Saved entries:

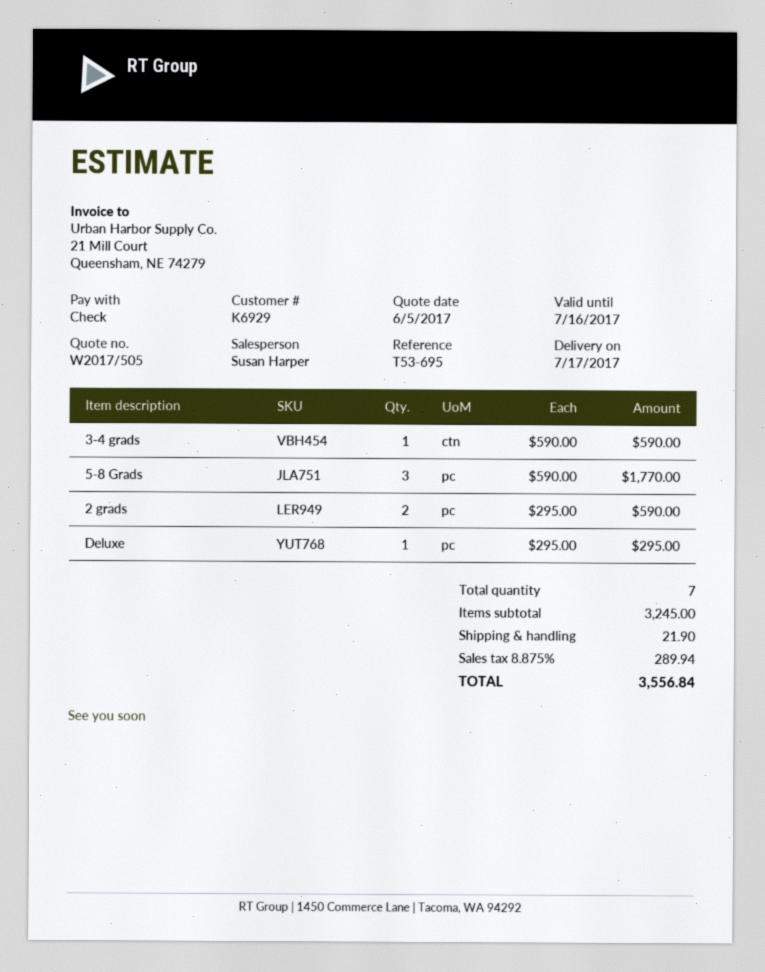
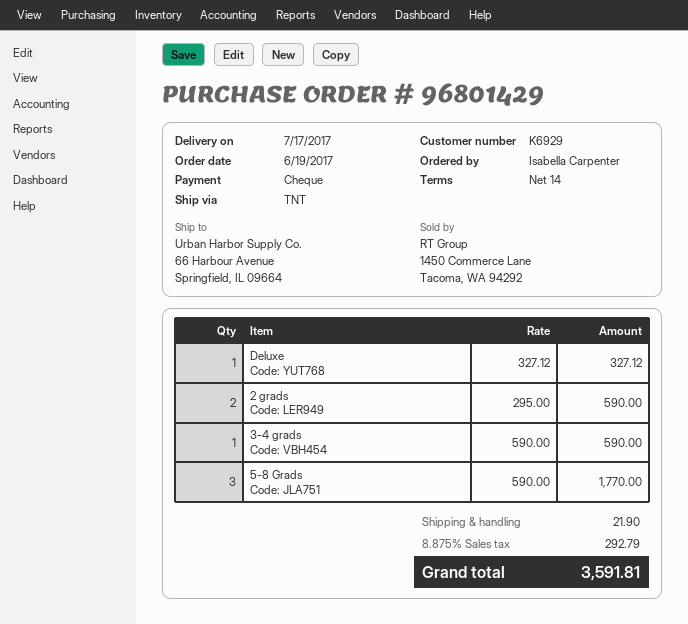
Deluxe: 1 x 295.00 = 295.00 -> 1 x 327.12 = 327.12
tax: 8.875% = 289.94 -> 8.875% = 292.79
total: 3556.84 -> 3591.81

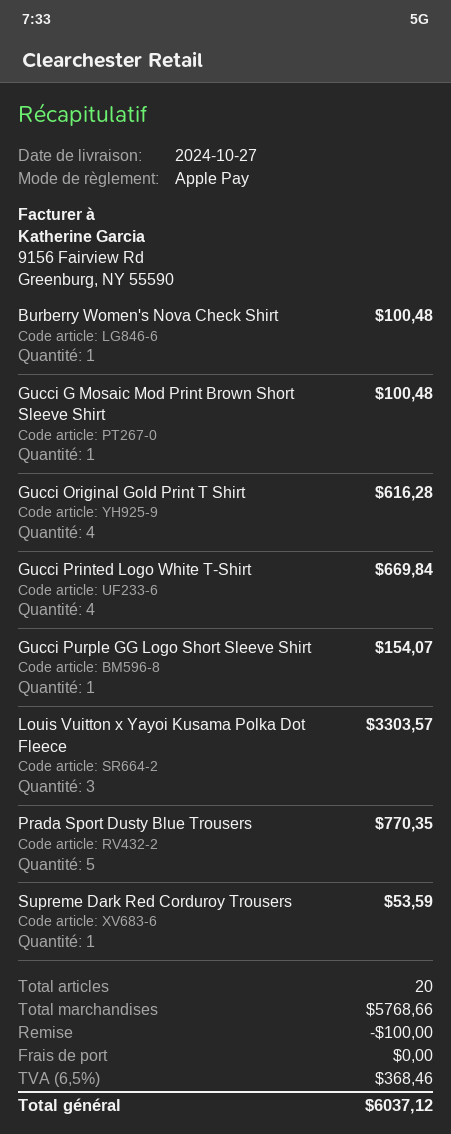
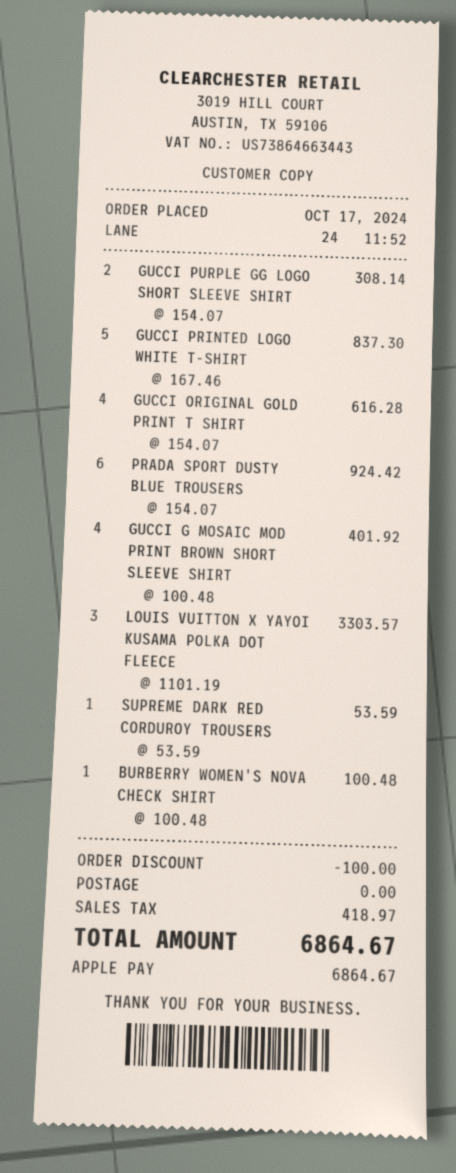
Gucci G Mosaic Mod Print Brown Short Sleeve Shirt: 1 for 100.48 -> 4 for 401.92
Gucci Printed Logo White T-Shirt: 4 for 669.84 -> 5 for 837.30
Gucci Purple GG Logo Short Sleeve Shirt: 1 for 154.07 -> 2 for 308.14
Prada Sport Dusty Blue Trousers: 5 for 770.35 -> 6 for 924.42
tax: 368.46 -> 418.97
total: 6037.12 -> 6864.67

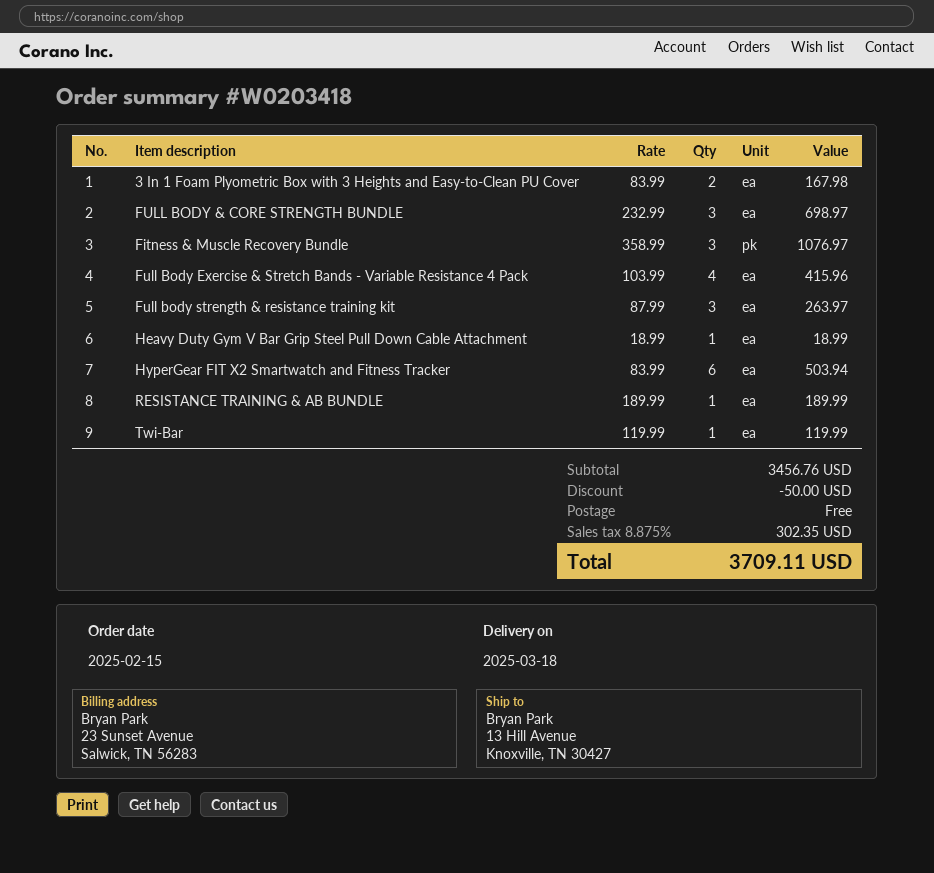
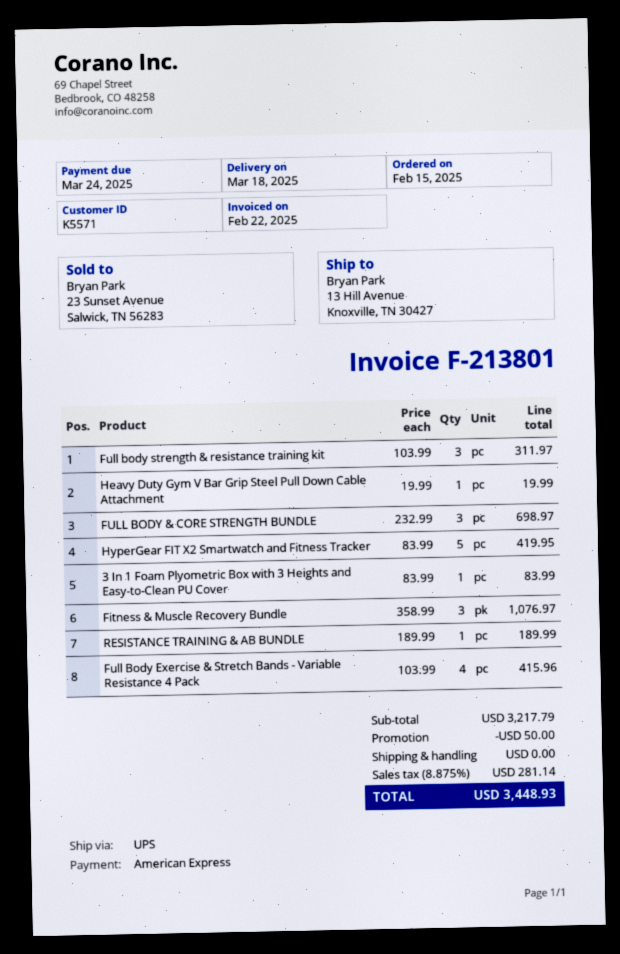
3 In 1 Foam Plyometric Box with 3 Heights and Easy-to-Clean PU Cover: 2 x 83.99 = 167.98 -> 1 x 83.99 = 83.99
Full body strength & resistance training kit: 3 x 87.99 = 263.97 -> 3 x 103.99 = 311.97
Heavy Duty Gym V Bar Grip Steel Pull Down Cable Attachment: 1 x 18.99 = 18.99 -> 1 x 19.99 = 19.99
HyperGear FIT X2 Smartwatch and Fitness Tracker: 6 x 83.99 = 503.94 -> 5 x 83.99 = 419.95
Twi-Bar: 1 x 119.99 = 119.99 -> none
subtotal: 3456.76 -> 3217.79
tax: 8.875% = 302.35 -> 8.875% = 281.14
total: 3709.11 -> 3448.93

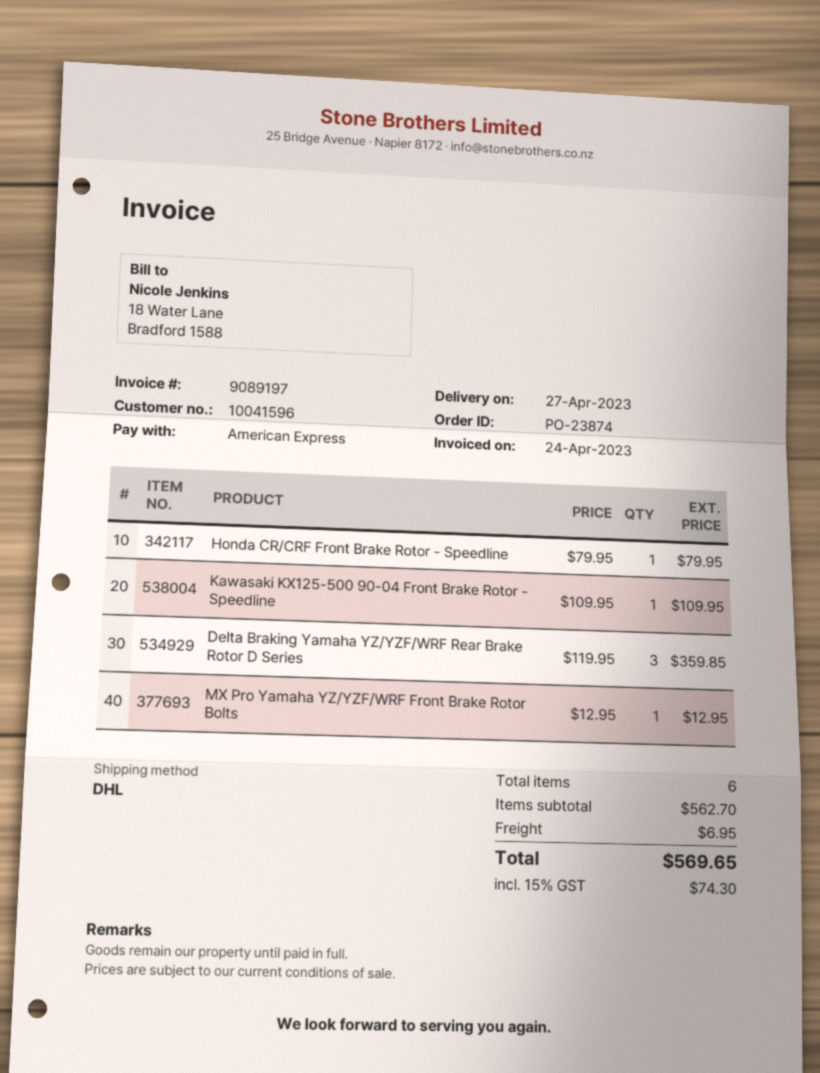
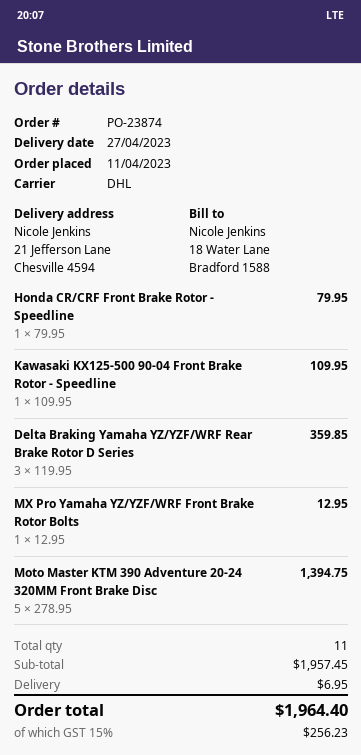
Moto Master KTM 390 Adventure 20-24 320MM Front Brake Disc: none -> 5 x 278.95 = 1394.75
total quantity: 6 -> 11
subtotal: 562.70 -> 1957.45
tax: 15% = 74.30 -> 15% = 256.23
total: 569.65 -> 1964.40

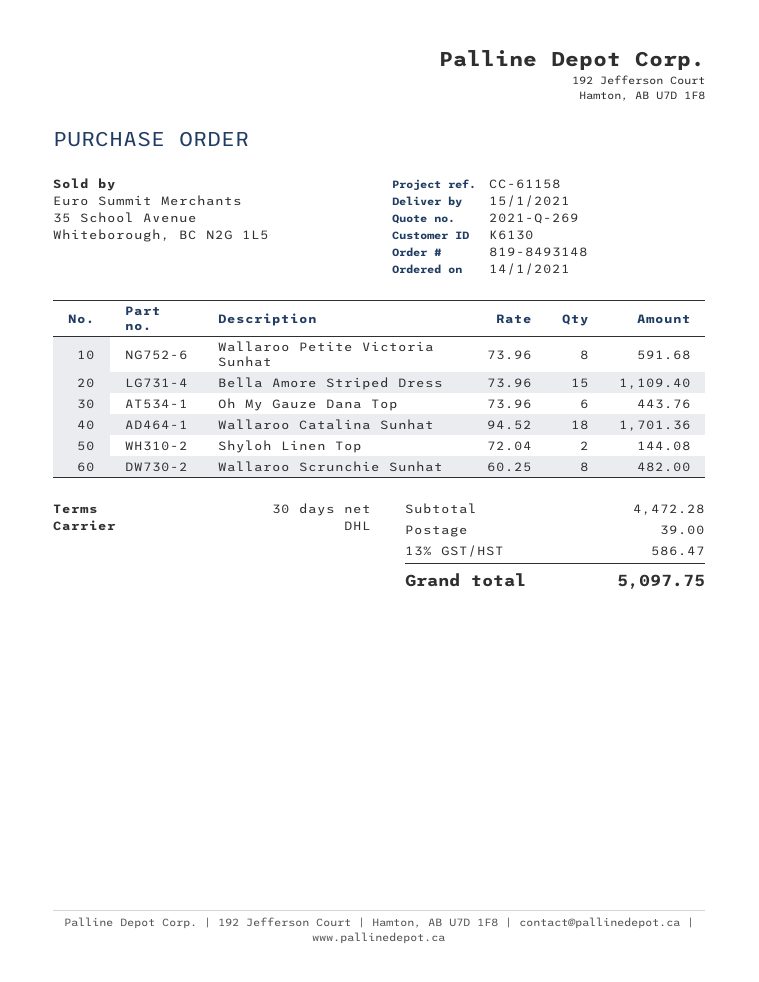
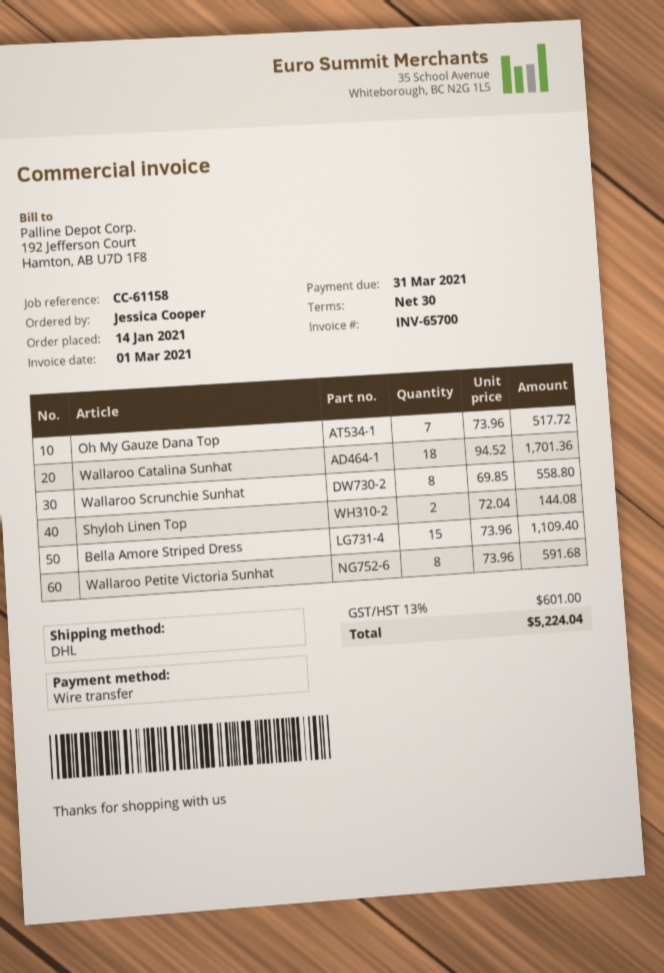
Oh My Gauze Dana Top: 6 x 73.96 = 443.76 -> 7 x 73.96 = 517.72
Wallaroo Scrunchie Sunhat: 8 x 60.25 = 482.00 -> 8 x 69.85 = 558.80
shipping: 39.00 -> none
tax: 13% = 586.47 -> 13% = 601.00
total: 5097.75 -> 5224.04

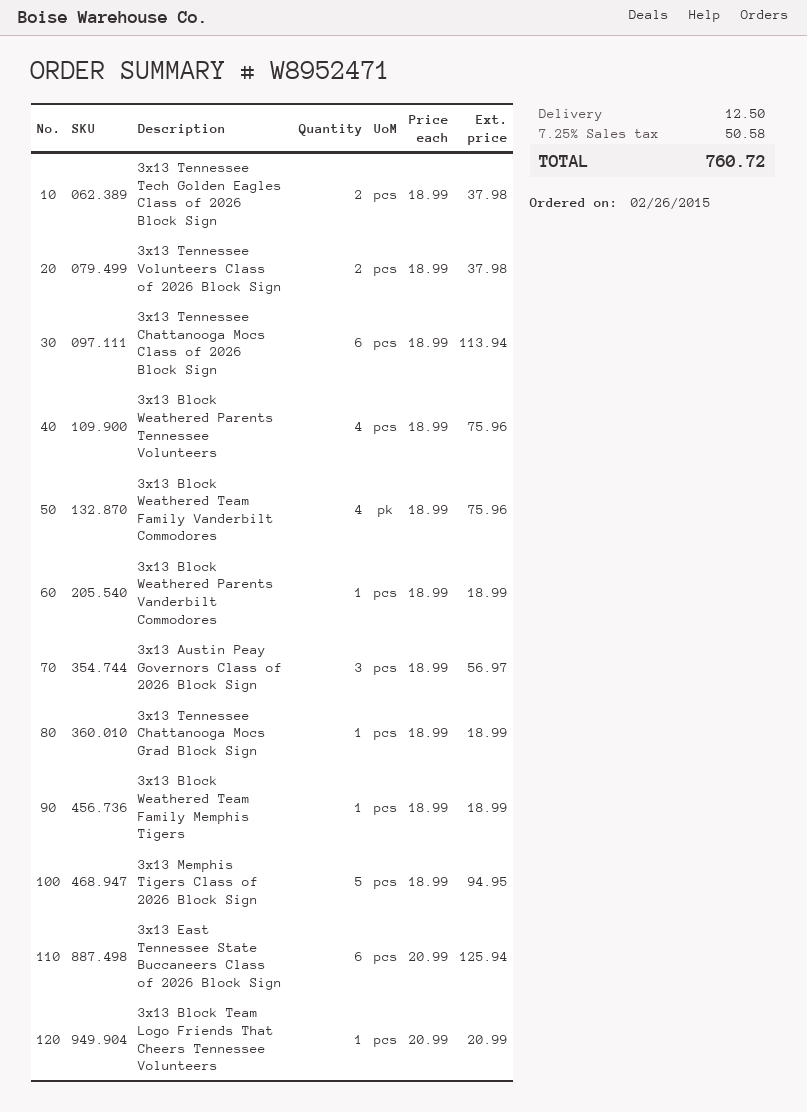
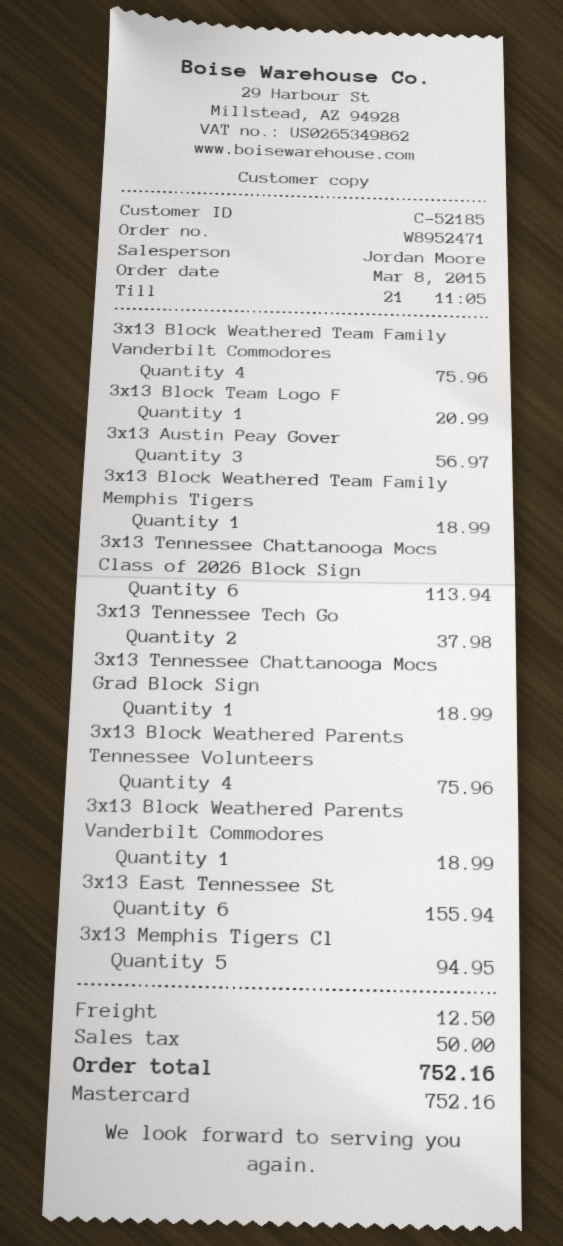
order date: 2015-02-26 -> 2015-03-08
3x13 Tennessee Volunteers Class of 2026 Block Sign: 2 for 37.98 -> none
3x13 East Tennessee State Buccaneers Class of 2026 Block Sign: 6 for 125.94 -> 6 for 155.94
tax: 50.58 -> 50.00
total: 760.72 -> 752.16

=== Task statement ===
Images stay out, but the rest of the records must be retyped exactly.

=== Solution to this problem ===
Deluxe: 1 x 295.00 = 295.00 -> 1 x 327.12 = 327.12
tax: 8.875% = 289.94 -> 8.875% = 292.79
total: 3556.84 -> 3591.81

Gucci G Mosaic Mod Print Brown Short Sleeve Shirt: 1 for 100.48 -> 4 for 401.92
Gucci Printed Logo White T-Shirt: 4 for 669.84 -> 5 for 837.30
Gucci Purple GG Logo Short Sleeve Shirt: 1 for 154.07 -> 2 for 308.14
Prada Sport Dusty Blue Trousers: 5 for 770.35 -> 6 for 924.42
tax: 368.46 -> 418.97
total: 6037.12 -> 6864.67

3 In 1 Foam Plyometric Box with 3 Heights and Easy-to-Clean PU Cover: 2 x 83.99 = 167.98 -> 1 x 83.99 = 83.99
Full body strength & resistance training kit: 3 x 87.99 = 263.97 -> 3 x 103.99 = 311.97
Heavy Duty Gym V Bar Grip Steel Pull Down Cable Attachment: 1 x 18.99 = 18.99 -> 1 x 19.99 = 19.99
HyperGear FIT X2 Smartwatch and Fitness Tracker: 6 x 83.99 = 503.94 -> 5 x 83.99 = 419.95
Twi-Bar: 1 x 119.99 = 119.99 -> none
subtotal: 3456.76 -> 3217.79
tax: 8.875% = 302.35 -> 8.875% = 281.14
total: 3709.11 -> 3448.93

Moto Master KTM 390 Adventure 20-24 320MM Front Brake Disc: none -> 5 x 278.95 = 1394.75
total quantity: 6 -> 11
subtotal: 562.70 -> 1957.45
tax: 15% = 74.30 -> 15% = 256.23
total: 569.65 -> 1964.40

Oh My Gauze Dana Top: 6 x 73.96 = 443.76 -> 7 x 73.96 = 517.72
Wallaroo Scrunchie Sunhat: 8 x 60.25 = 482.00 -> 8 x 69.85 = 558.80
shipping: 39.00 -> none
tax: 13% = 586.47 -> 13% = 601.00
total: 5097.75 -> 5224.04

order date: 2015-02-26 -> 2015-03-08
3x13 Tennessee Volunteers Class of 2026 Block Sign: 2 for 37.98 -> none
3x13 East Tennessee State Buccaneers Class of 2026 Block Sign: 6 for 125.94 -> 6 for 155.94
tax: 50.58 -> 50.00
total: 760.72 -> 752.16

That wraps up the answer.